PROVIDENCE, R.I. (WPRI) — Rhode Island state agencies have launched an effort to measure heat and humidity in four municipalities.
The Rhode Island Department of Health (RIDOH), the Rhode Island Department of Environmental Management (DEM), and American Forests are hoping to better understand how extreme heat disproportionately impacts those communities. Together, they’ve launched the Rhode Island Heat Watch Program.
“The issues of heat, health, and equity are closely intertwined,” RIDOH Director Dr. Nicole Alexander-Scott said in a news release. “Putting interventions into place to help communities be as healthy and resilient as possible first requires us to understand how issues like extreme heat and climate change affect areas of Rhode Island differently.”
Alexander-Scott continued saying the Heat Watch Program will work on Health Equity Zones and be “an important part of Rhode Island’s efforts to promote equity and health at the community level.”
Volunteers with the program started working at 6 a.m. Wednesday to find out which areas aren’t cooling off enough overnight.
RIDOH says volunteers will go out in four-hour blocks from 6 a.m. through midnight in Providence, Central Falls, East Providence, and Pawtucket.
RIDOH says volunteers will use specially designed thermal sensors mounted on cars to collect “ambient air temperature” and humidity data.

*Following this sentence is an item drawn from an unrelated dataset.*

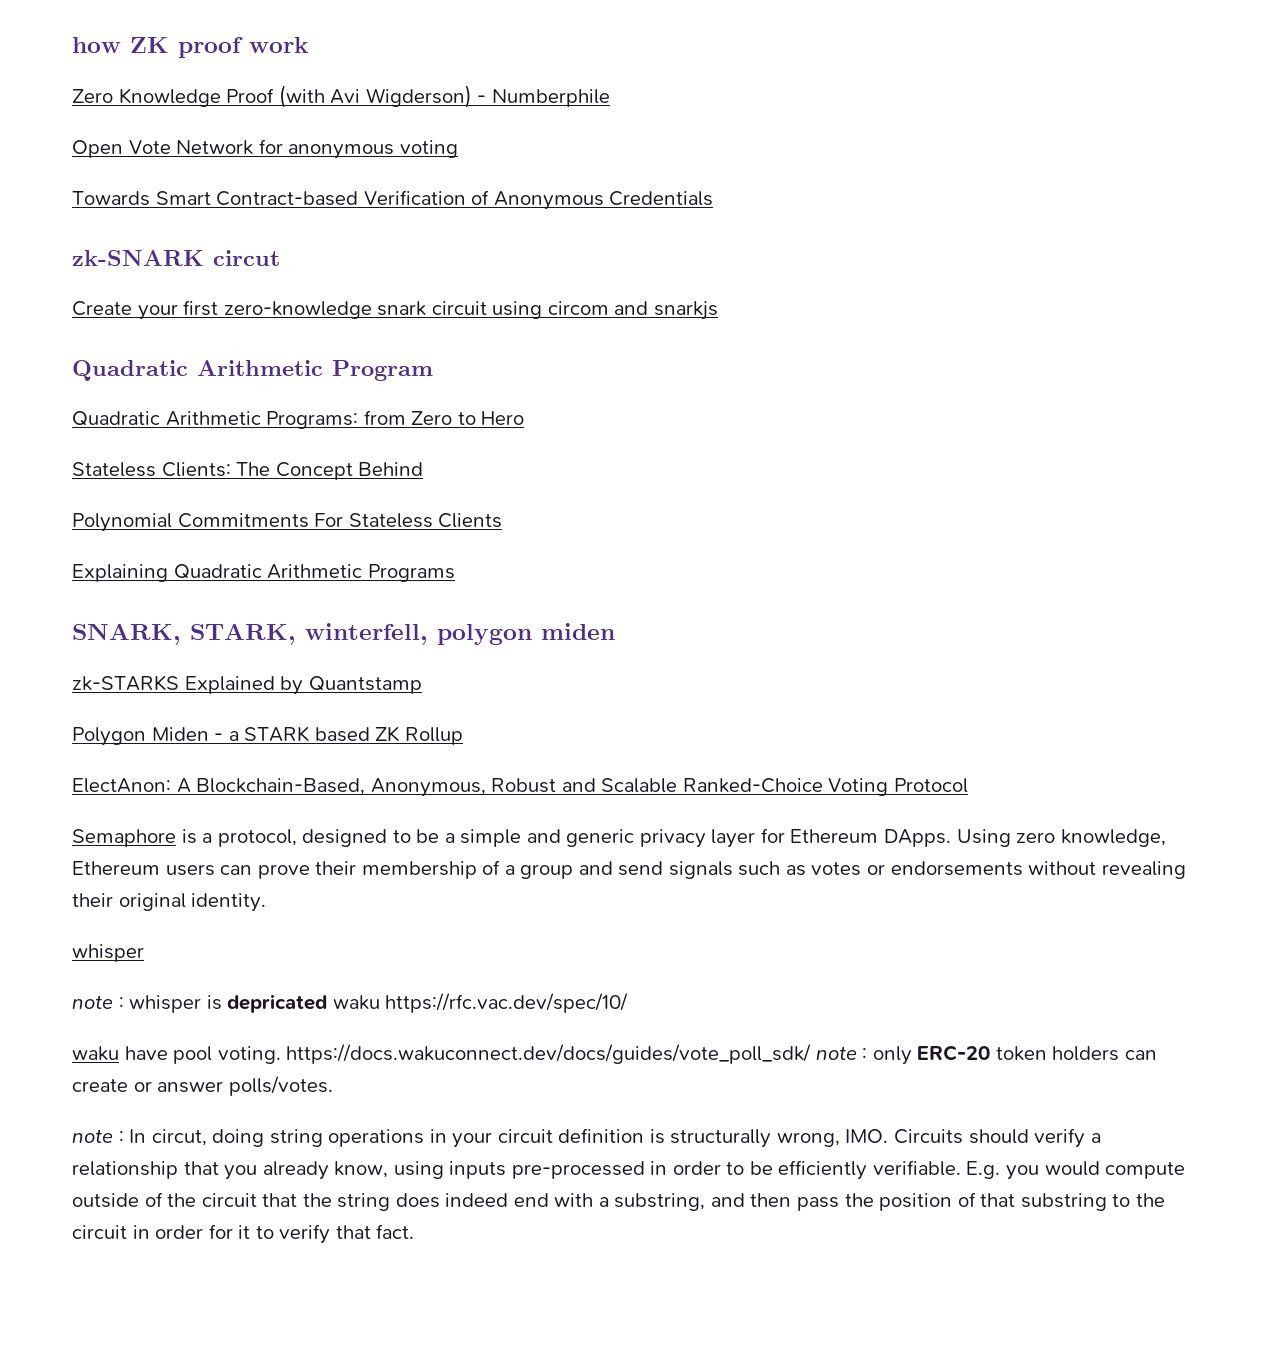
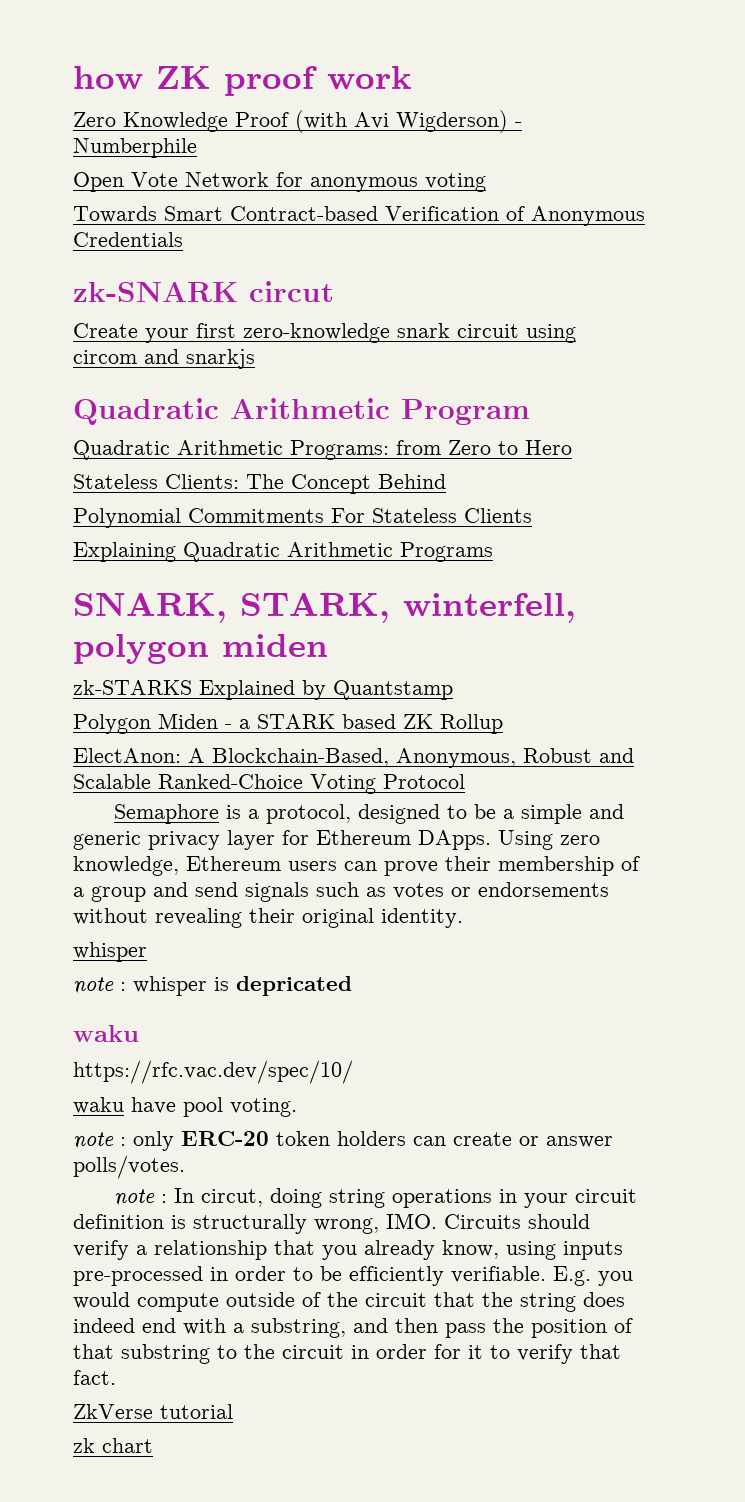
[332,995,380,1010] waku -> [73,1025,139,1042] // waku //
[286,1044,812,1064] https://docs.wakuconnect.dev/docs/guides/vote_poll_sdk/ -> (297, 1107) //
(415, 1231) none -> [73,1404,233,1419] [73,1438,153,1453] // ZkVerse tutorial // zk chart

The sensors will then be shipped to CAPA Heat Watch, an external partner who combines the data with satellite imagery to create high-resolution maps for use by R.I. communities and state agencies.
“This effort will allow data-driven heat mitigation efforts, such as urban forestry, to ensure that all Rhode Island communities have the systems and infrastructure in place to be more resilient in the face of climate change,” according to a news release from RIDOH.
RIDOH says rising temperatures are exacerbated in urban areas due to man made materials that absorb sunlight and reduce green space.
According to the Centers for Disease Control and Prevention, over 600 people die from extreme heat every year in the United States.
Preventative measures like staying hydrated, taking breaks in the shade or air conditioning, and paying attention to your body’s signals can help you beat the heat, according to health experts.
Fourteen cities across the United States are participating in similar data collection efforts.